Homes in Foreclosure in Irvine Orange County.
Foreclosure is a process that allows a lender, (bank), to recover the amount owed on a defaulted loan by selling or taking ownership, (repossession) of the property securing the loan. The foreclosure process begins when a borrower, (homeowner), defaults on loan payments, (usually mortgage payments), and the lender files the necessary documents to begin the foreclosure proceedings. Click to see active Irvine “Short Sales” – Subject to Lender Approval” homes.
Short sales are typically defined as transactions in which the lender agrees to accept less than the full amount due on a mortgage when a property is sold in order to avoid a lengthy and costly foreclosure process, and the consideration of new rules is in response to the growing share of short-sale and foreclosure transactions across the country. Short-sale transactions can lead to lower compensation for real estate professionals involved than they would receive in standard transactions.
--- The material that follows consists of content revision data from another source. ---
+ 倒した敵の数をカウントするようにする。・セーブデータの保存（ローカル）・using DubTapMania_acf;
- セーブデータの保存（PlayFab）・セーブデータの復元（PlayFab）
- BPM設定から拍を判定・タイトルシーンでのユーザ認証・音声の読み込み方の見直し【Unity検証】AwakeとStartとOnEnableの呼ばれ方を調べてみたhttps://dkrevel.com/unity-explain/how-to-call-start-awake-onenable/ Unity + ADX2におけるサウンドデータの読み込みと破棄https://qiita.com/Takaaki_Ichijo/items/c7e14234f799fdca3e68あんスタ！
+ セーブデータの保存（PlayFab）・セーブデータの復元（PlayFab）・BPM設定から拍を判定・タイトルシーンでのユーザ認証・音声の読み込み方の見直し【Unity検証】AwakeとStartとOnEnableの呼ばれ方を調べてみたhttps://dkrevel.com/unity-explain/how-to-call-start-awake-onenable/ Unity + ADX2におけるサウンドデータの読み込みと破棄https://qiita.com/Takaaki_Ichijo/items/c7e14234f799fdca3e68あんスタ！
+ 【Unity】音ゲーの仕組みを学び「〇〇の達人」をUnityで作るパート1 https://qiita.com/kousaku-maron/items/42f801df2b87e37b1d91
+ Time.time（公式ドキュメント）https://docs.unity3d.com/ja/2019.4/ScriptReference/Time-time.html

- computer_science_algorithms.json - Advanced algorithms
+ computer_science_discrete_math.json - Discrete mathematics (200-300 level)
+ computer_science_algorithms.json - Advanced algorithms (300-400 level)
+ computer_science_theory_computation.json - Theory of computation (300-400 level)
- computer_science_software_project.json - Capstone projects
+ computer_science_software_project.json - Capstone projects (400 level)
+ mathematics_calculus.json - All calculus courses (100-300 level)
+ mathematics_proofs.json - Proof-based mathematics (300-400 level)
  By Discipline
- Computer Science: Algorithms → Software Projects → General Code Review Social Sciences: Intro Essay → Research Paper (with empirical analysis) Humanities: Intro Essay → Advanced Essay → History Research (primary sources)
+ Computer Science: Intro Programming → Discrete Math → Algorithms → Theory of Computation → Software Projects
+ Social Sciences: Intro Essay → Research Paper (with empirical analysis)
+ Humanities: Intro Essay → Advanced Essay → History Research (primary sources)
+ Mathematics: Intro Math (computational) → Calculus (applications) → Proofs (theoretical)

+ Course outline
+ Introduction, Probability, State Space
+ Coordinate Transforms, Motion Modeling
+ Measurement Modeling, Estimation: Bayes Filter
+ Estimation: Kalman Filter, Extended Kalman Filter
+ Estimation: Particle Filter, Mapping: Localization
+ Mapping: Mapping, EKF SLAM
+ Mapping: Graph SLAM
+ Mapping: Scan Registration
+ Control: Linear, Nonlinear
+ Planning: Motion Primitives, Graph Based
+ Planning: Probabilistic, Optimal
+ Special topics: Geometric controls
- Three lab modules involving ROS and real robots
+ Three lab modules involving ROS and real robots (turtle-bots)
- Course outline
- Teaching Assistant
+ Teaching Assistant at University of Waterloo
In just about all foreclosure cases, the bank goes after the owner who they repossessed the home from, and tries to get back the money they were “shorted”, (the difference between what they were owed, and the amount they were paid after the sale).
Notice of Default (NOD) is a publicly recorded notice that a property owner has missed scheduled loan payments for a loan secured by a property. Some states require lenders to record a notice of default to begin the foreclosure process.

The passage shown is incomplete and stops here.